What to produce — Below are some records. How many of their lines contain the string "font"? Answer with the number alone.

Web page edit records
-----

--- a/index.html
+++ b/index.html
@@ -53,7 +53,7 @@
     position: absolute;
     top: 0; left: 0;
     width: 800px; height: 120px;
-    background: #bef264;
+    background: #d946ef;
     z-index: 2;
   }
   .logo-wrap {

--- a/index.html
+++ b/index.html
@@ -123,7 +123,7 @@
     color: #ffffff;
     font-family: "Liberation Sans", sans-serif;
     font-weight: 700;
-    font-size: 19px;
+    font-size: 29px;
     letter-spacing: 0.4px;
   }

-----

Exercise result — 4